More misconceptions - later.

Sunday, December 20, 2009

On common misconceptions about event processing - the single application misconception

We start the introduction chapter for the EPIA book, by stating: Some people say that event processing is the next big thing; some people say that event processing is old hat and there is nothing really new in it. Both groups may be right to a certain extent. As with any field that is relatively new there is some fog around it: some of the fog stems from misconceptions, some from confusing messages by vendors and analysts, and some arises because of a lack of standards, a lack of agreement on terms, and a lack of understanding about some of the basic issues.

In the book we don't really talk about the misconceptions, but I think it is a good topic towards the end of 2009 to dedicate some postings towards the major misconceptions.

I'll start with misconception number 1: Event processing is a single-industry (some even say single-application) technology, and event processing software cannot generalize beyond this single industry/application.

The industry is, of course, capital markets, and the application is algorithmic trading

The diagram below is taken from the ebizQ customers survey (two years ago) about what are the business problems that they expect to solve with event processing, and the result is 9% indicated algorithmic trading.

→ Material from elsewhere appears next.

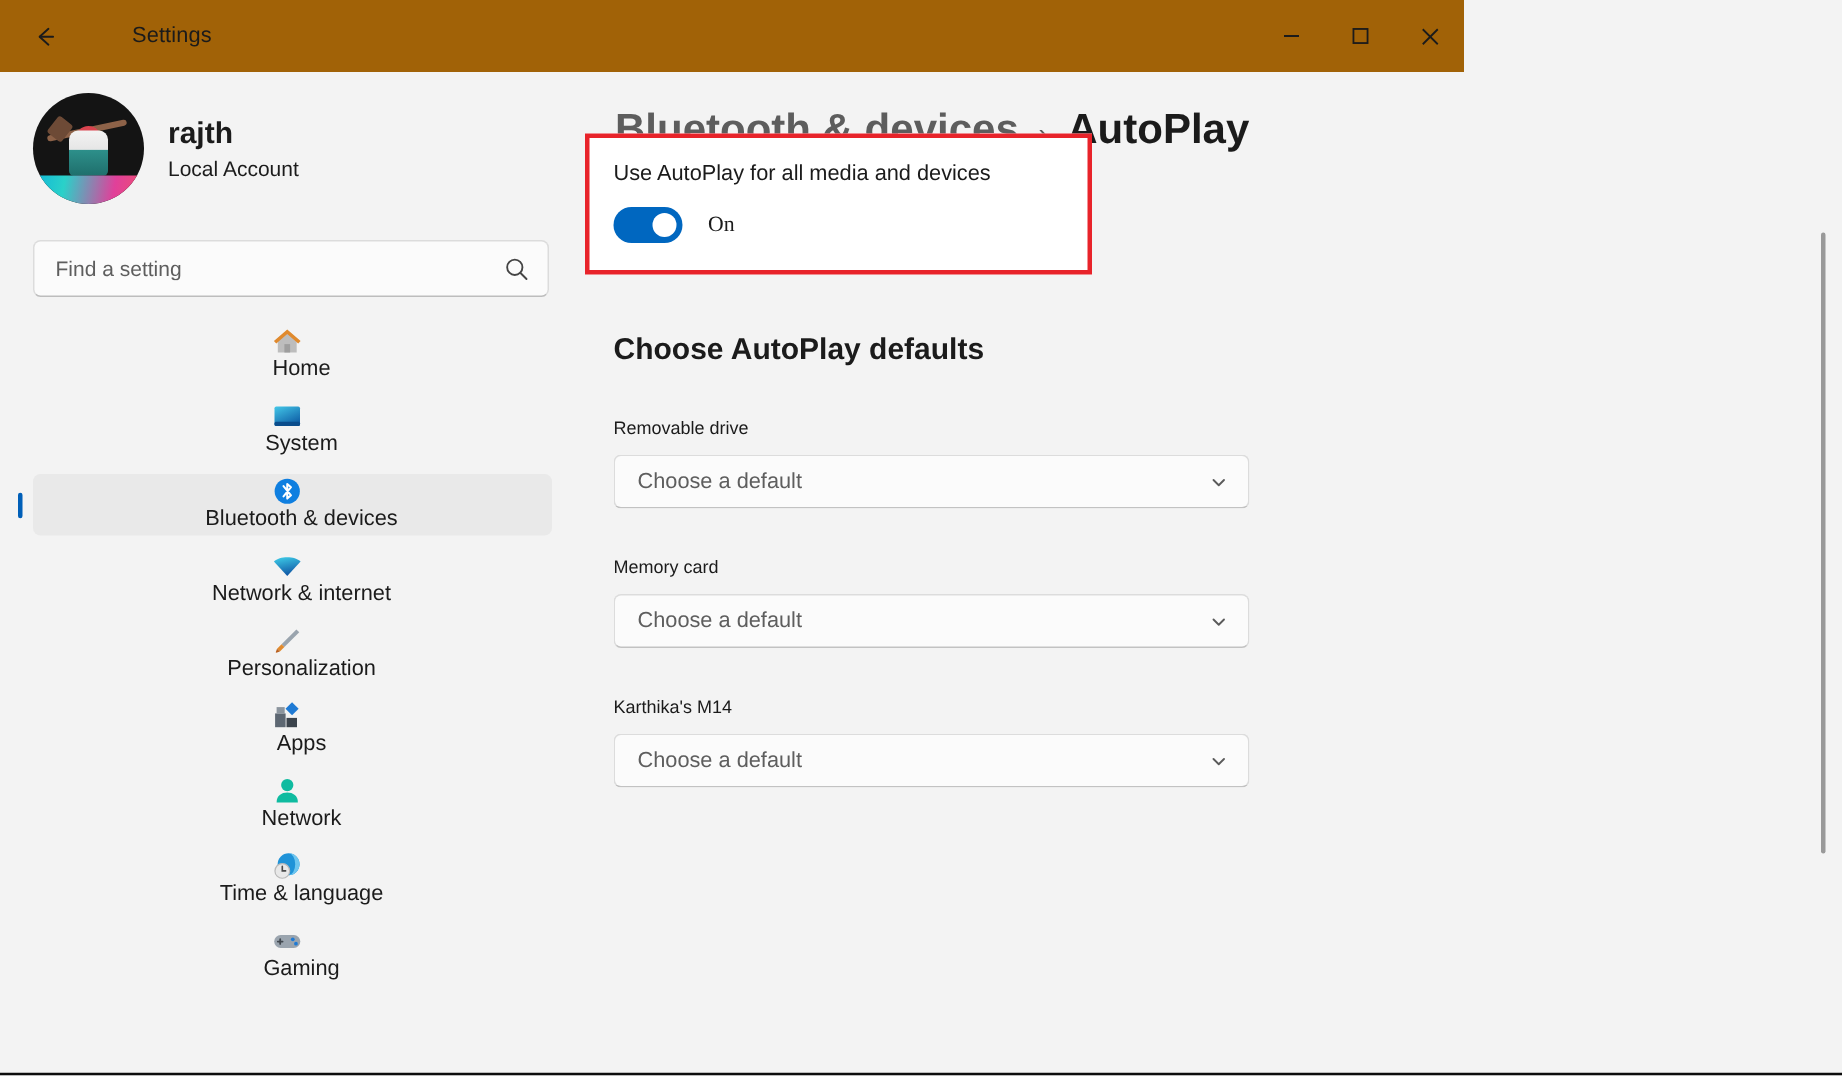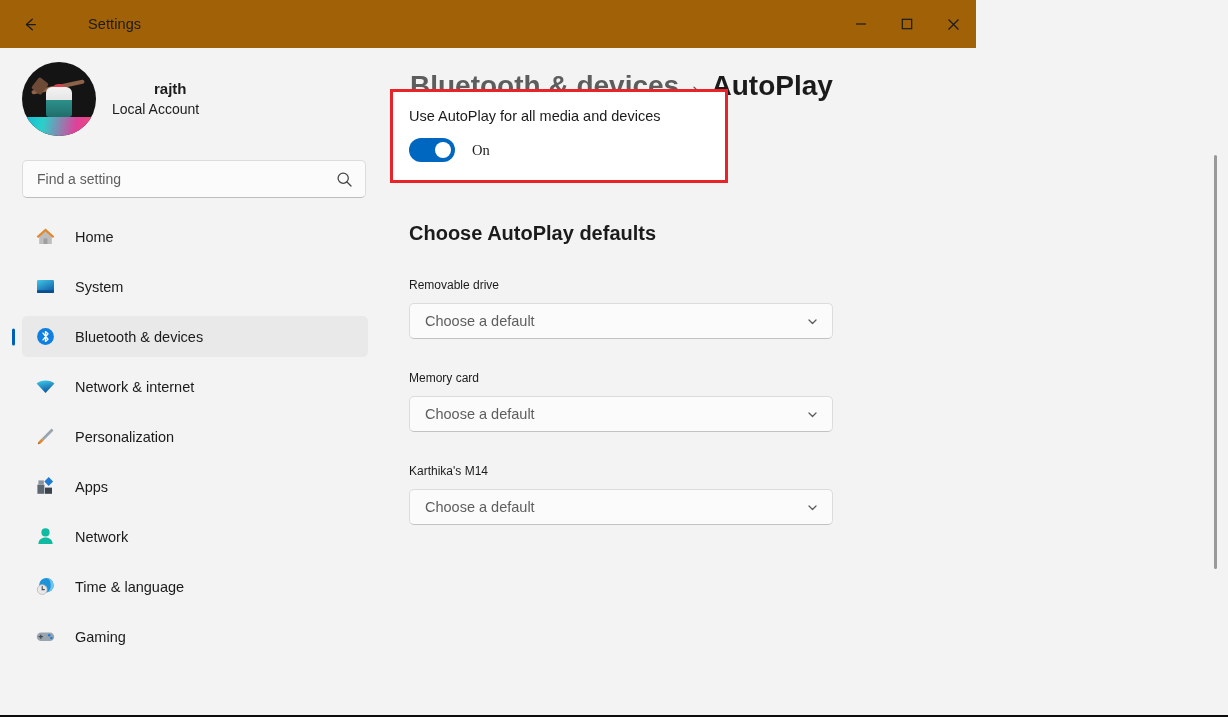"rajth" .acct-name { font-size: 15px -> 20px; margin-left: 42px -> none }
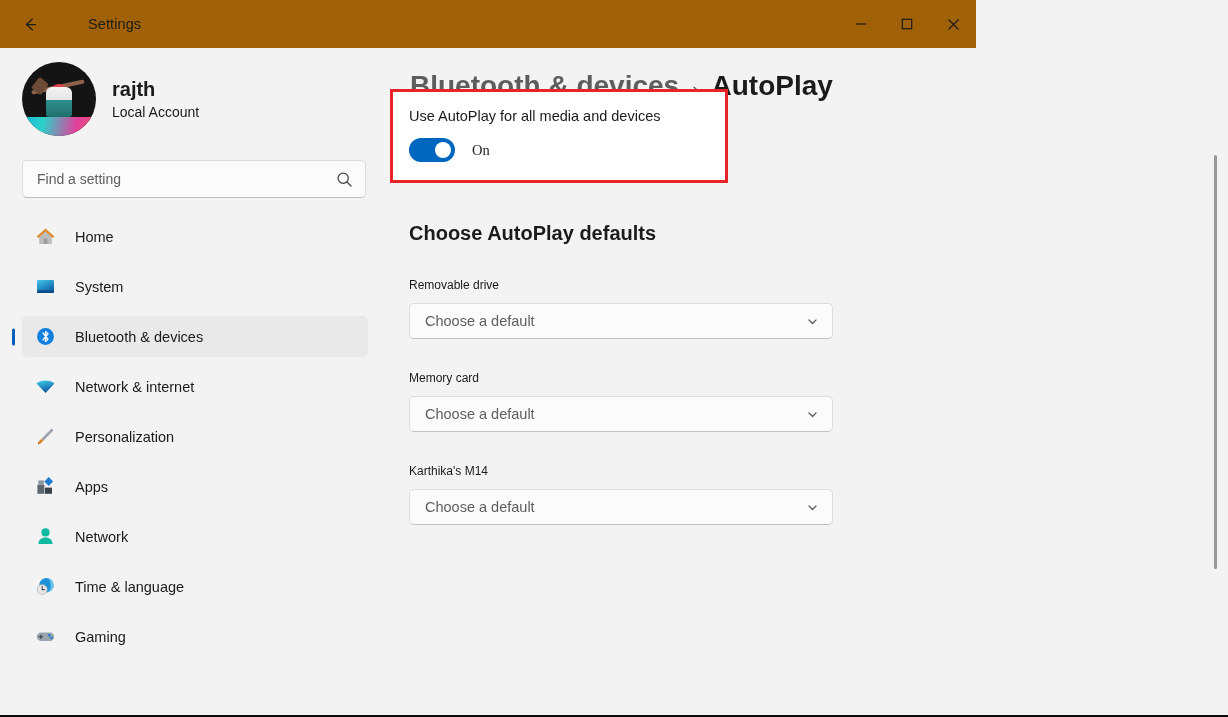"Home" .nav-item { flex-direction: none -> column }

This misconception is originated from the fact that the capital market industry has indeed been the early adopter of event processing software, and served as a proof of concept for the rest of the industries, there are indeed some vendors that focus mainly around this type of application, however, this does not show the entire picture. From the IBM experience I know of customers in various industries, most are not in the capital market area. Getting to the material collected by the EPTS use case work group (the material is on the EPTS members internal site, available to EPTS members) I find quite a lot of examples of systems working in production or being developed from variety of domains, here are some samples:
  • Border security radiation detection (Eventzero)
  • Mobile asset geofence (Rulecore)
  • Logistic and scheduling application (Starview)
  • Unauthorized use of heavy machinery (Rulecore)
  • Hospital patient and asset tracking (IBM)
  • Activity monitoring for taxing and fraud detection (IBM)
  • Intelligent CRM in banking (TIBCO)
  • EDA and asynchronous BPM in retail (TIBCO)
  • Situation awareness in energy utilities (TIBCO)
  • Situation awareness in airlines (TIBCO)
  • Reduce cost in injection therapy (IBM)
  • Next generation navigation (CITT)
  • Real-time management of hazardous materials (Oracle)
  • Finding anomalies in point of sales in retail stores (CA)
  • Elderly behavior monitoring (U. of Munich)
These are only samples, I am familiar with variety of examples in various industries: healthcare, utilities, chemical and petroleum, insurance, security, transportation and others. In the last event processing symposium in Trento, we had one keynote address on event processing in robotics, and there are other areas as well such as smart house to monitor energy consumption in the house. While we are now in the first generation, and the utilization of event processing will increase in time, the coverage in terms of industries and applications is growing has gone far beyond algorithmic trading.

More misconceptions in subsequent postings.